Required work –
Could you give back every entry below exactly, with the pictures dropped?

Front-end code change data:
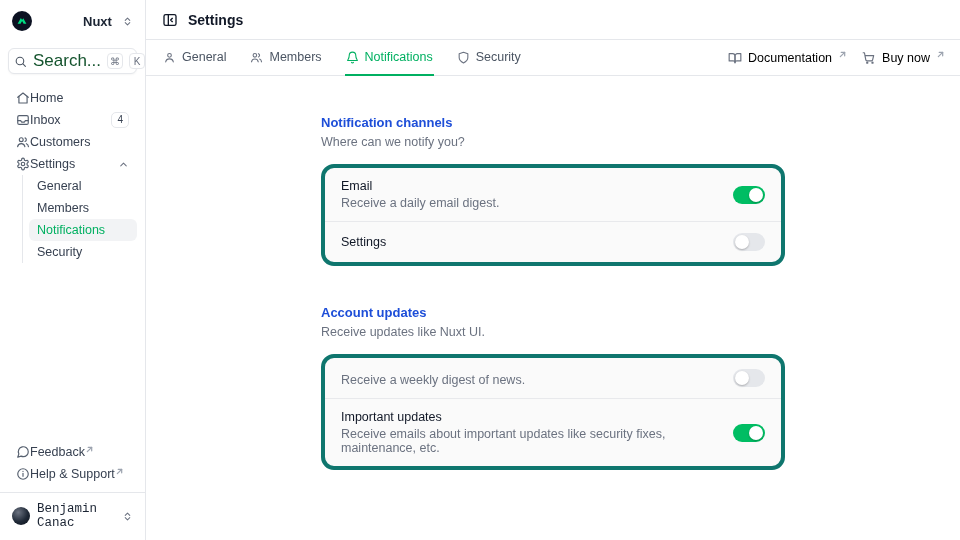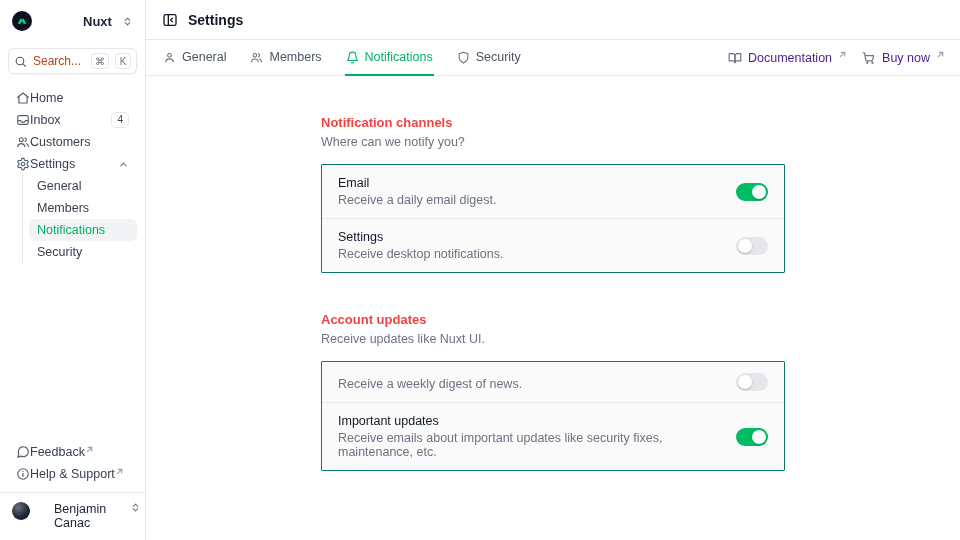"Search..." .search-box .ph { color: #c2410c -> #14532d; font-size: 12px -> 17px }
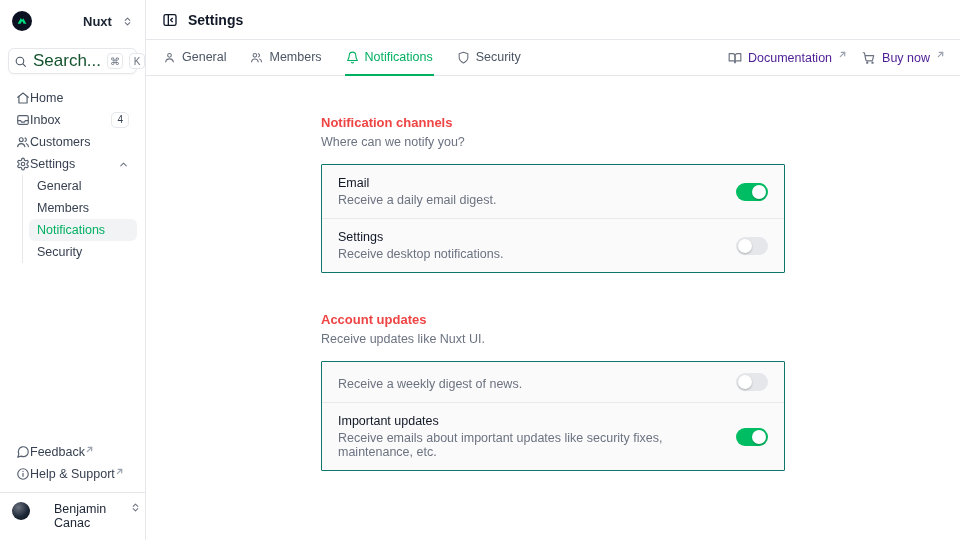"Documentation" .tool-link { color: #4c1d95 -> #000000 }
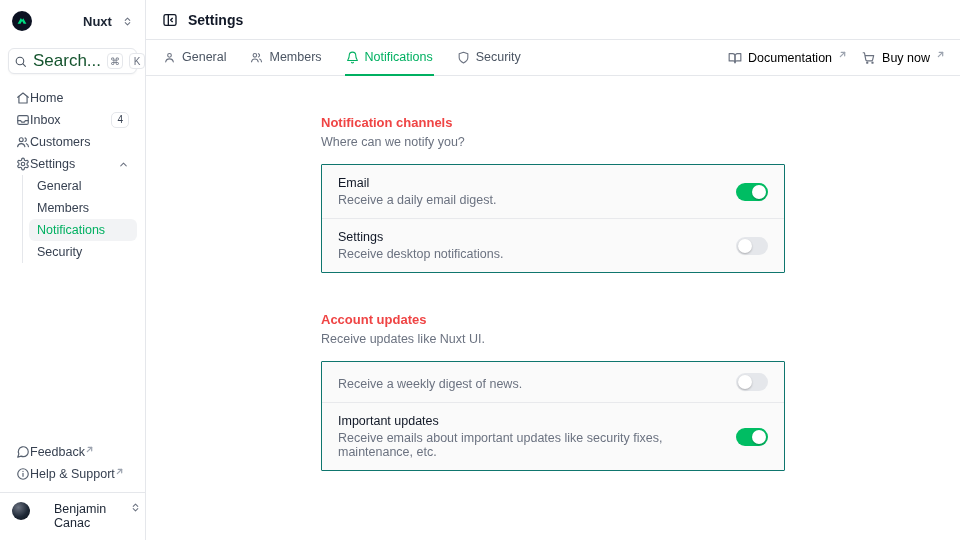"Notification channels" .section-title { color: #ef4444 -> #1d4ed8 }
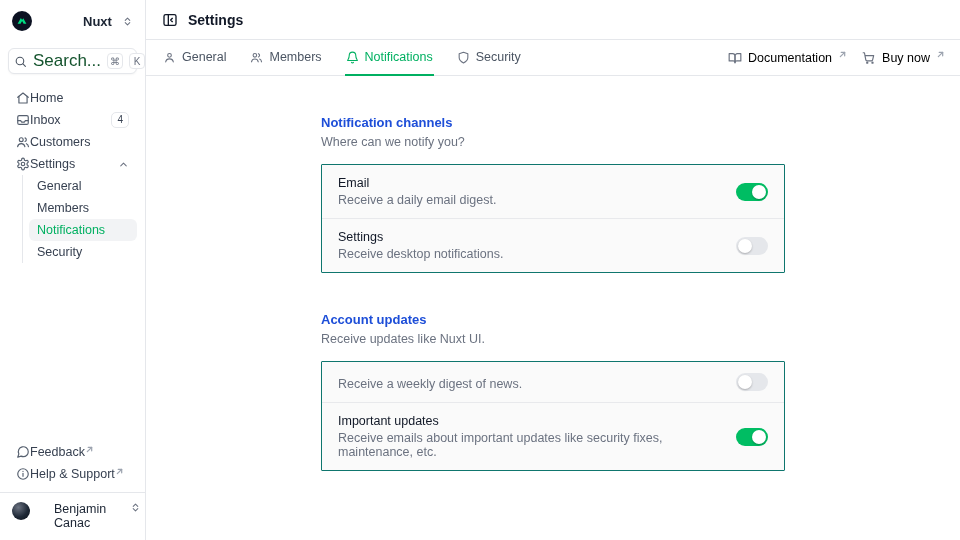"Email" .card { border: 1px solid #0f766e -> 4px solid #0f766e; border-radius: 1px -> 13px }
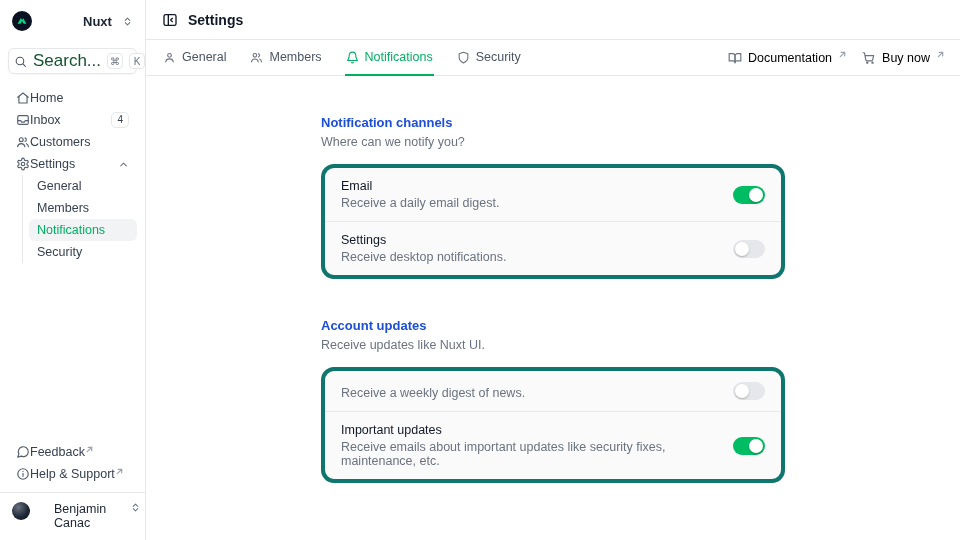"Receive desktop notifications." div.row-desc { html: <div>Receive desktop notifications.</div> -> none }
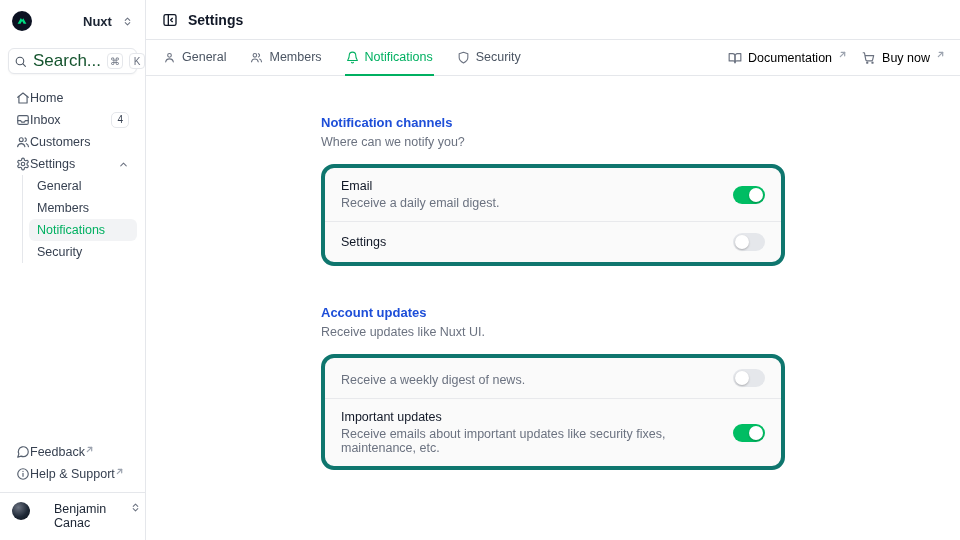"Benjamin Canac" .user-row { align-items: flex-start -> center; font-family: none -> Liberation Mono, monospace; gap: 24px -> 7px }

Response below –
"Search..." .search-box .ph { color: #c2410c -> #14532d; font-size: 12px -> 17px }
"Documentation" .tool-link { color: #4c1d95 -> #000000 }
"Notification channels" .section-title { color: #ef4444 -> #1d4ed8 }
"Email" .card { border: 1px solid #0f766e -> 4px solid #0f766e; border-radius: 1px -> 13px }
"Receive desktop notifications." div.row-desc { html: <div>Receive desktop notifications.</div> -> none }
"Benjamin Canac" .user-row { align-items: flex-start -> center; font-family: none -> Liberation Mono, monospace; gap: 24px -> 7px }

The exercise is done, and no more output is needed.